---- EXERCISE DATA

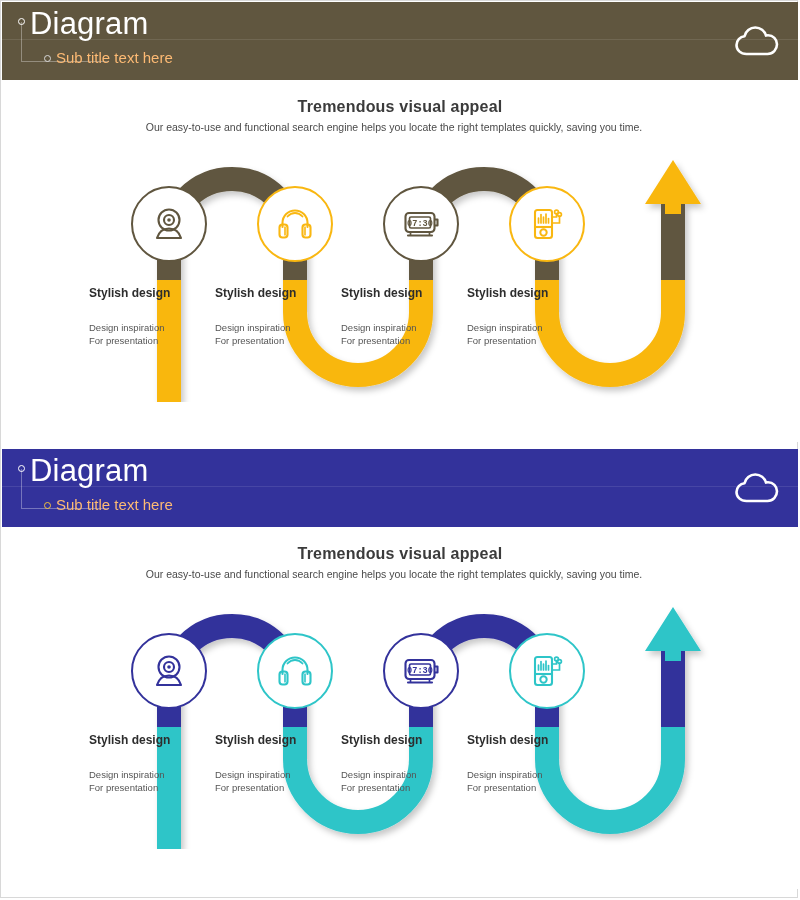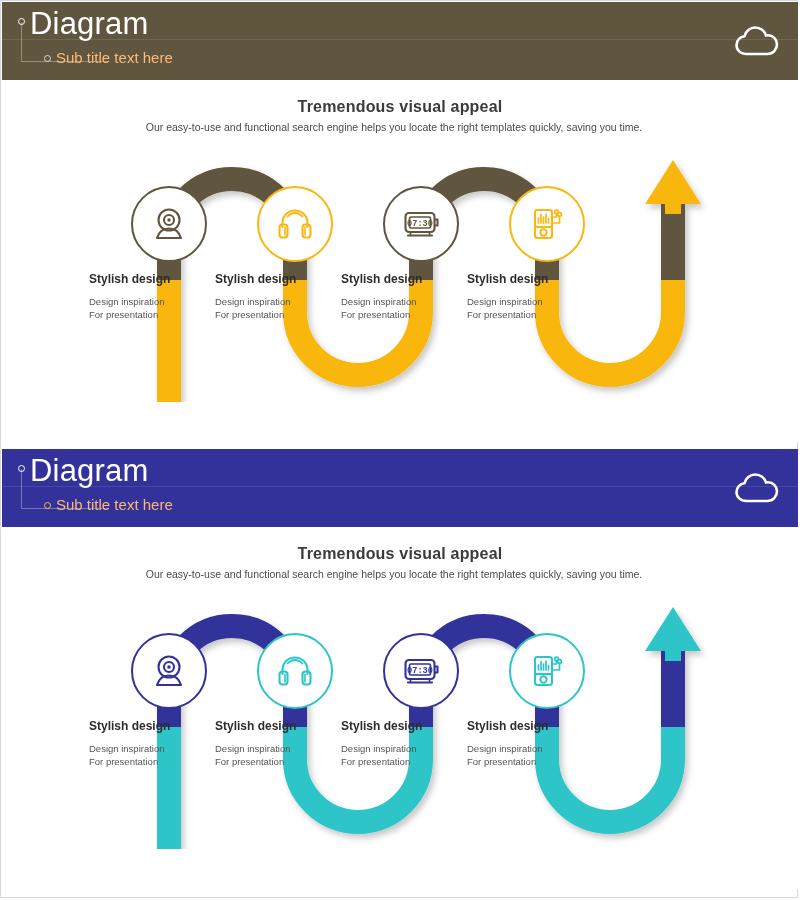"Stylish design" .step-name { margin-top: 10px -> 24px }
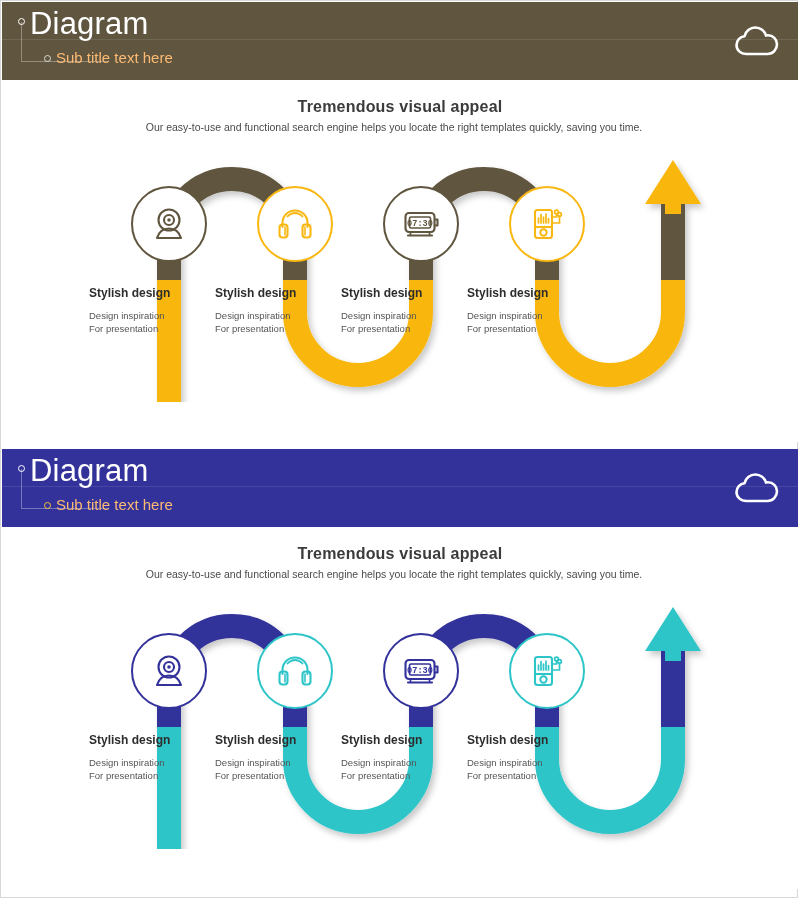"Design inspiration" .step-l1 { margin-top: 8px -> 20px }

--------
---- EXERCISE DATA

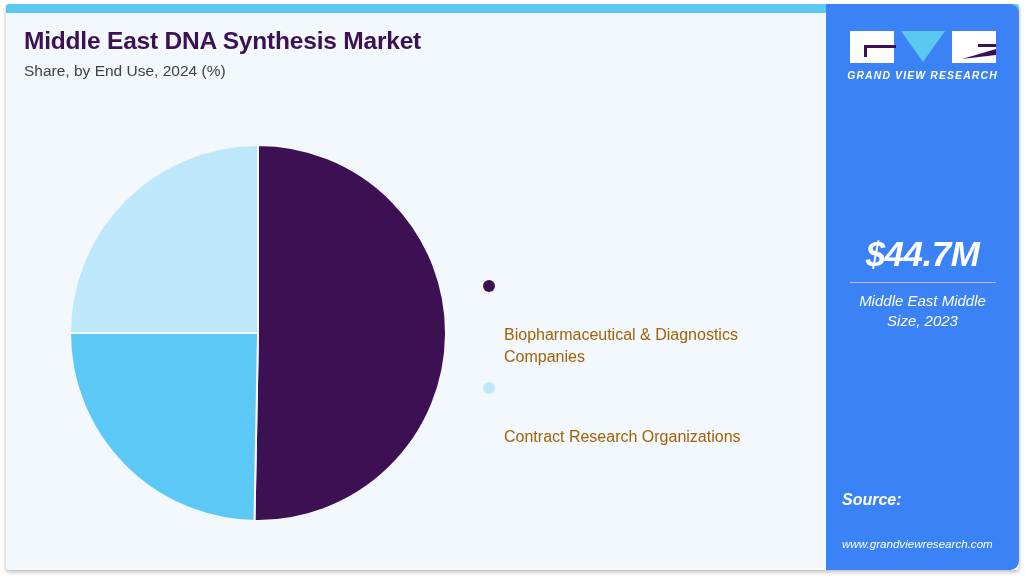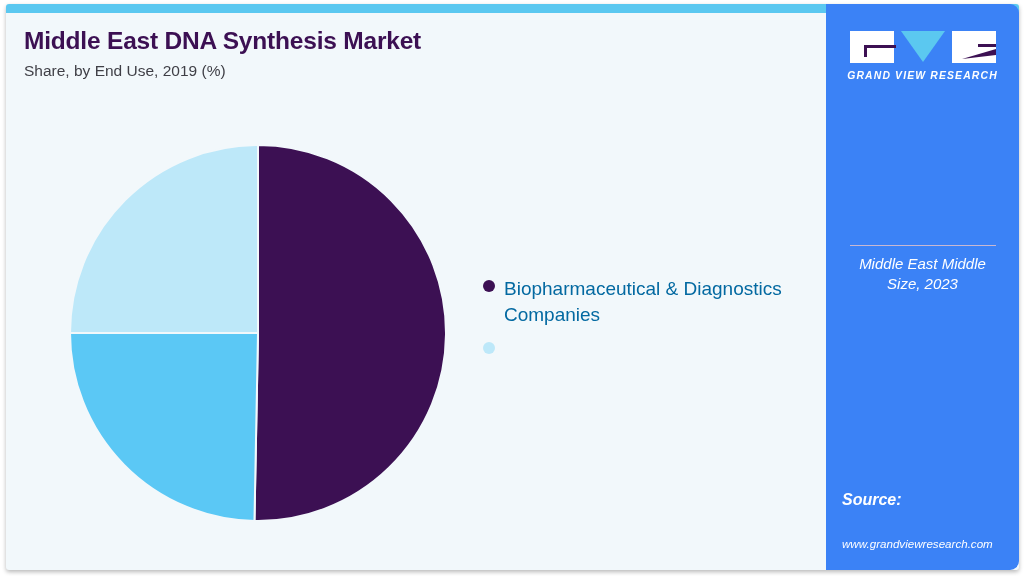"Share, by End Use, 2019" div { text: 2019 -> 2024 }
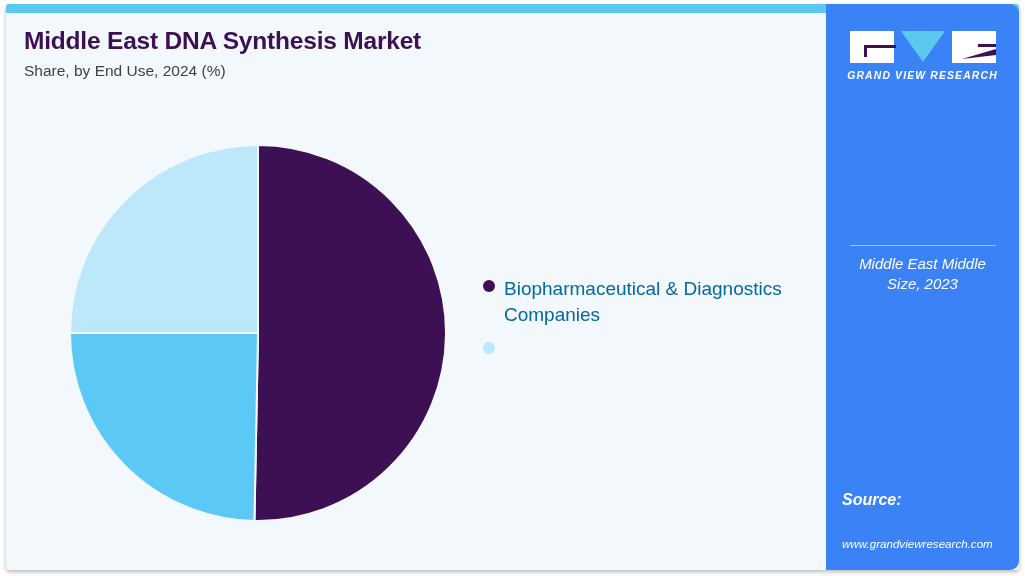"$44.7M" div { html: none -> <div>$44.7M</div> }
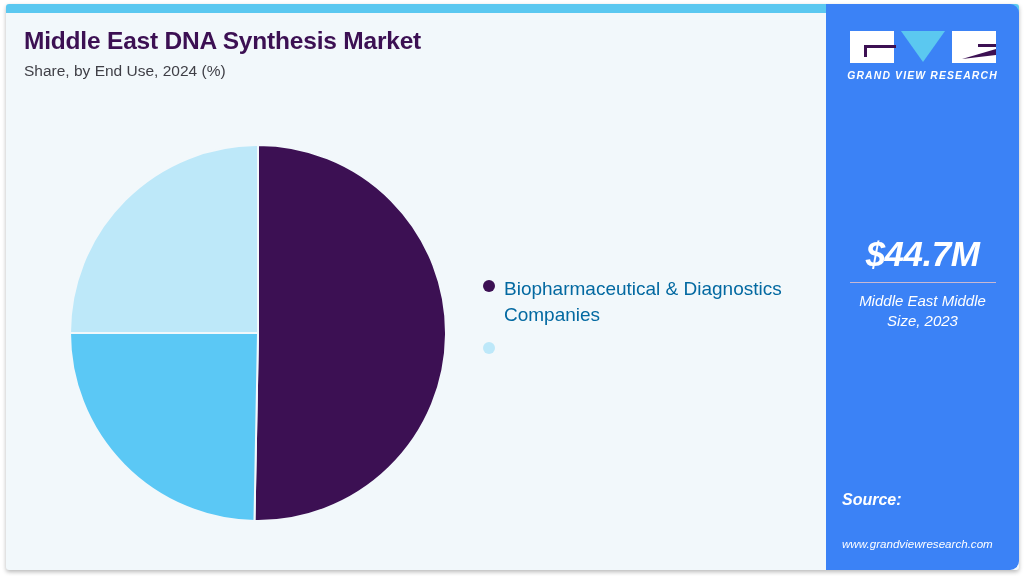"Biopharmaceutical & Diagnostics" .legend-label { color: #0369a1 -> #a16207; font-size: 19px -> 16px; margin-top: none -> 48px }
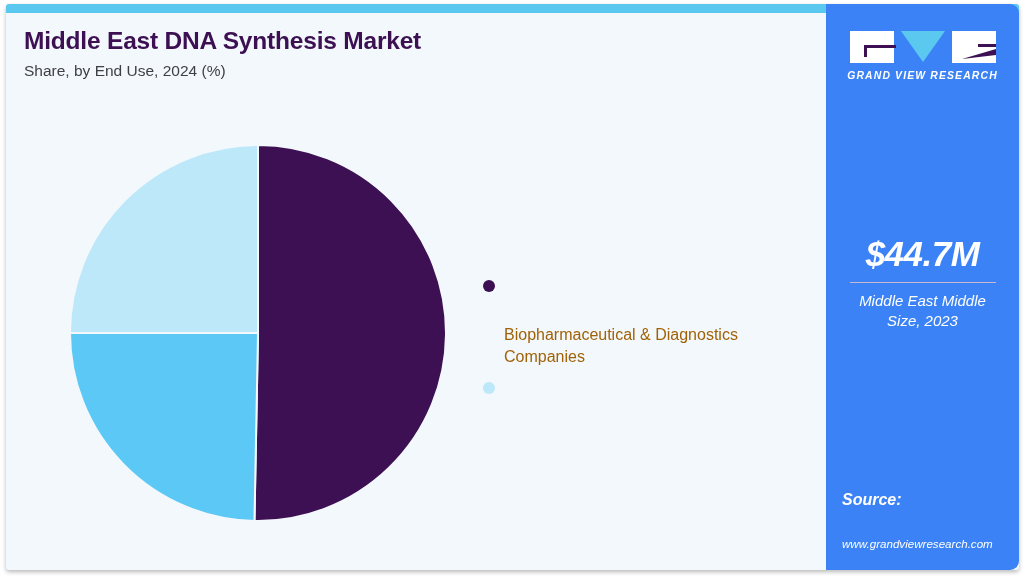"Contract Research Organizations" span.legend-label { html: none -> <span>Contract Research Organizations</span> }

--------

AIM OF THE TASK: Look above for the line containing "margin-top: 10px ->", then copy exactly from it through the line containing "margin-top: 8px ->", keeping both and leaving out pictures. Add nothing else.

EXERCISE RESULT:
"Stylish design" .step-name { margin-top: 10px -> 24px }
"Design inspiration" .step-l1 { margin-top: 8px -> 20px }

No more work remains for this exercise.